I appreciate your argument. It's thought-provoking. However, as someone who has been the recipient of an unwanted medical procedure, I find I have issues with your framework. You write that we should not force medical procedures on people because "autonomy trumps wellbeing." However, I am inclined to think that it is not that autonomy trumps wellbeing but that the experience of being forced into a medical procedure is (usually) detrimental to wellbeing in itself. Bodily autonomy matters because being physically violated hurts people.
We may tell doctors to act as though autonomy trumps wellbeing, but this is mostly because doctors are focused on a specific subset of wellbeing and are likely to underestimate the harm done by forcing people. "Don't force people" is therefore a deeply important rule to counteract this risk of disrespecting patients in a way that will harm them deeply and erode the doctor's own moral perceptions for future events.
If this description of the underlying reality behind "autonomy trumps wellbeing" is accurate, then the asymmetry becomes easier to understand. We must ask whether there is a need for a similar limiting heuristic for withholding unnecessary treatment. Will a patient experience the refusal as physically violating? (Probably not, though it may be frustrating). Will doctors be inclined, without this heuristic, to ignore relevant aspects of the patient's experience? (Perhaps, though I think this is also less clear and would welcome argumentation on the subject).
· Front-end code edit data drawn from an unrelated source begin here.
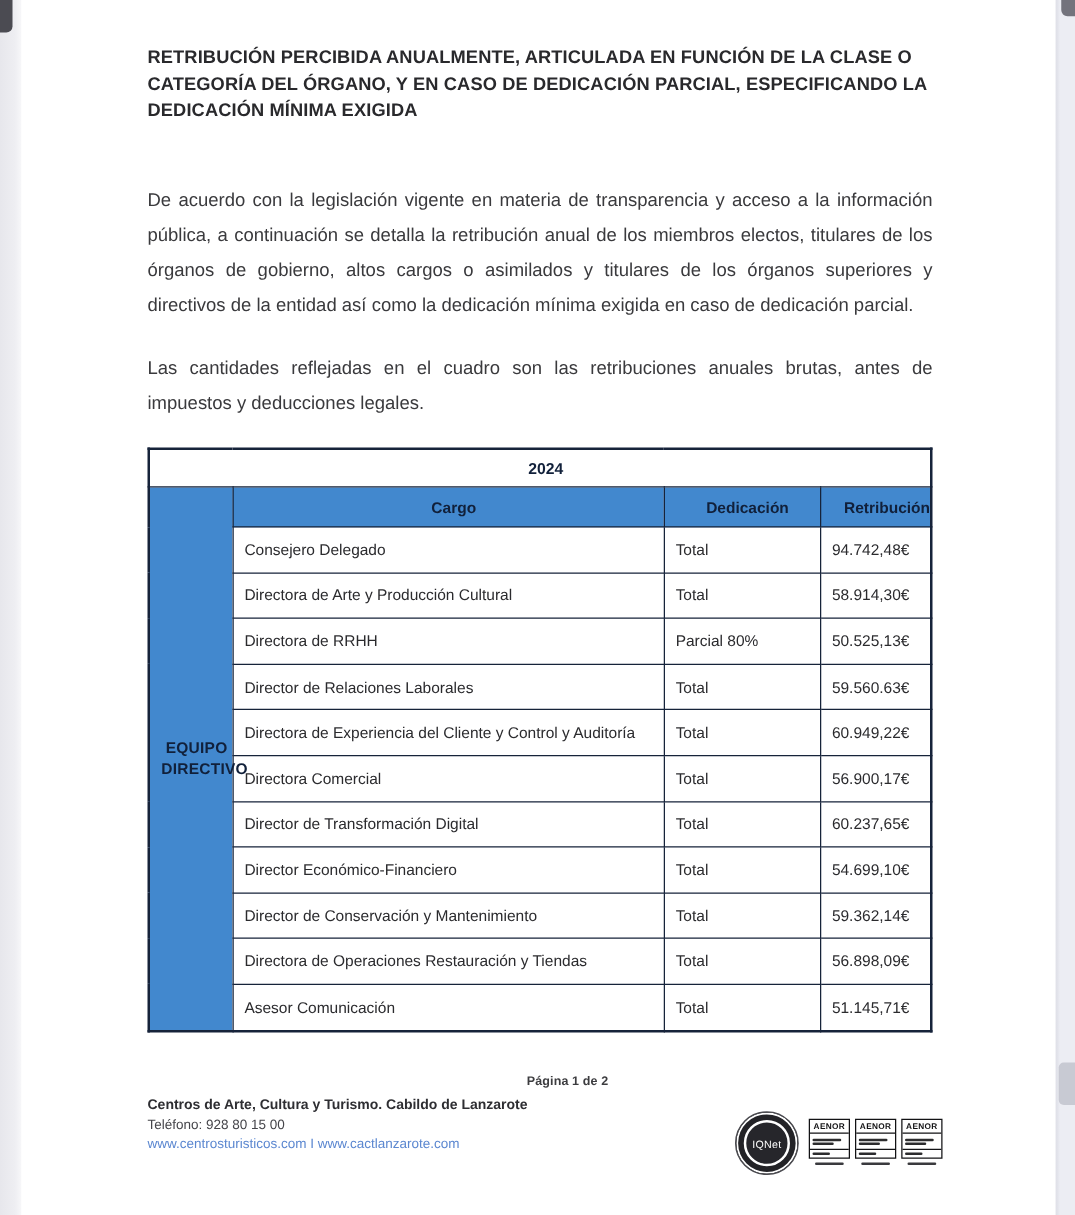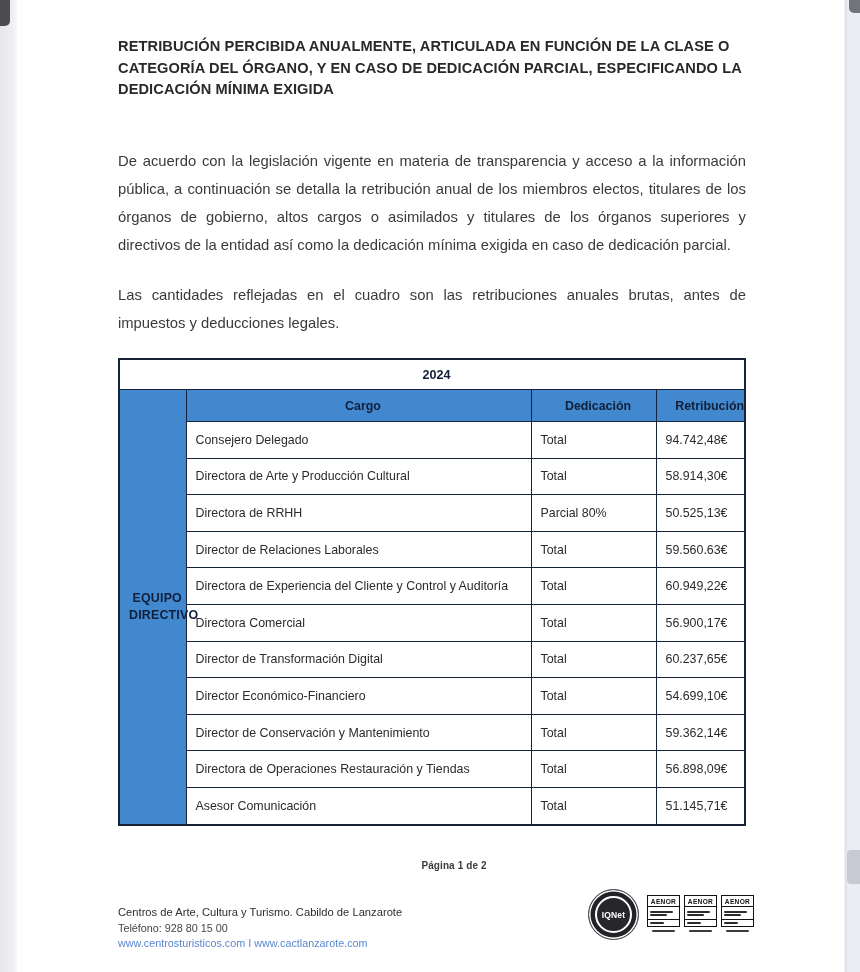--- a/index.html
+++ b/index.html
@@ -56,7 +56,7 @@
     position:absolute;left:118px;top:877px;width:400px;
     font-size:10.8px;line-height:15.5px;color:#45454a;
   }
-  .footer-org{font-weight:normal;color:#2e2e32;font-size:11.2px;margin-top:28px;}
+  .footer-org{font-weight:bold;color:#2e2e32;font-size:11.2px;}
   .footer-web{color:#5b87d0;}
 
   .logo-row{

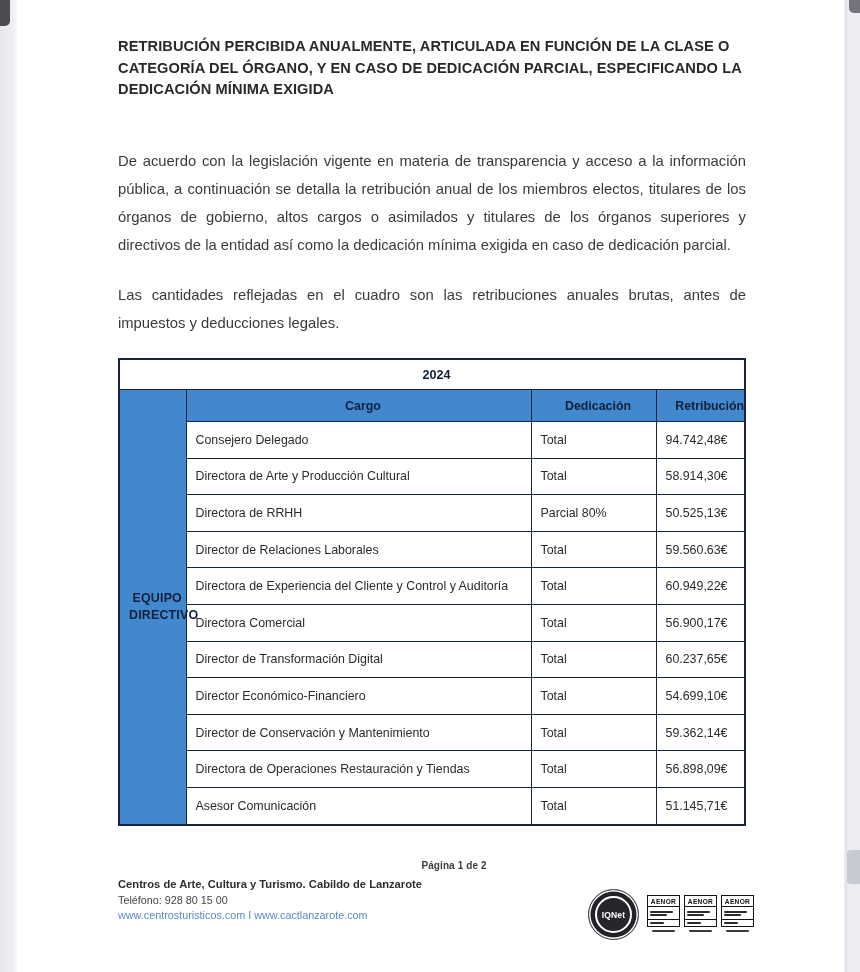--- a/index.html
+++ b/index.html
@@ -72,7 +72,7 @@
   .iqnet-inner{
     width:33px;height:33px;border-radius:50%;background:#26262b;border:2px solid #ffffff;
     display:flex;align-items:center;justify-content:center;
-    color:#fff;font-size:8.5px;font-weight:bold;letter-spacing:.2px;
+    color:#fff;font-size:8.5px;font-weight:normal;letter-spacing:.2px;
   }
   .aenor-group{display:flex;gap:4px;margin-top:7px;}
   .aenor{width:33px;display:flex;flex-direction:column;align-items:center;}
Accordingly, while one could still argue for some sort of symmetry, its necessity is much less clear.
I strongly agree with this principle (and sorry if you addressed this in the paper... don't have institutional proxy setup on my phone) but I fear most people are likely to reject it since taking it seriously is essentially complete drug legalization.
I mean, if you really treat the cases symmetrically, then I can just show up at my doctor's office and say I feel sad I want meth/opiates/whatever and presumably he (or at least some part of the system) has a moral obligation to comply. At least provided I can demonstrate I'm aware of all the risks and am unlikely to harm anyone else as a result (eg I've got more money than I could ever spend on pharmacy priced drugs). Note that, these drugs all *do* have very substantial efficacy against depression so you can't say they aren't treating a genuine condition.
Now, maybe you'll say there is no such obligation for the system to allow this because the doctor doesn't believe that this treatment is actually in my best interest or that I'll regret it later or whatever.
But if you allow that then what's left of the principle? I mean, presumably that's exactly what is going on when a doctor wants to give some young christian science adherent an antibiotic. They believe it's in that patients best interest, if they don't have it they'll come to regret it etc etc..
Look, I'm still behind the principle, at least with sufficient hoops that require people to push forward despite dissuasion, but it's worth raising.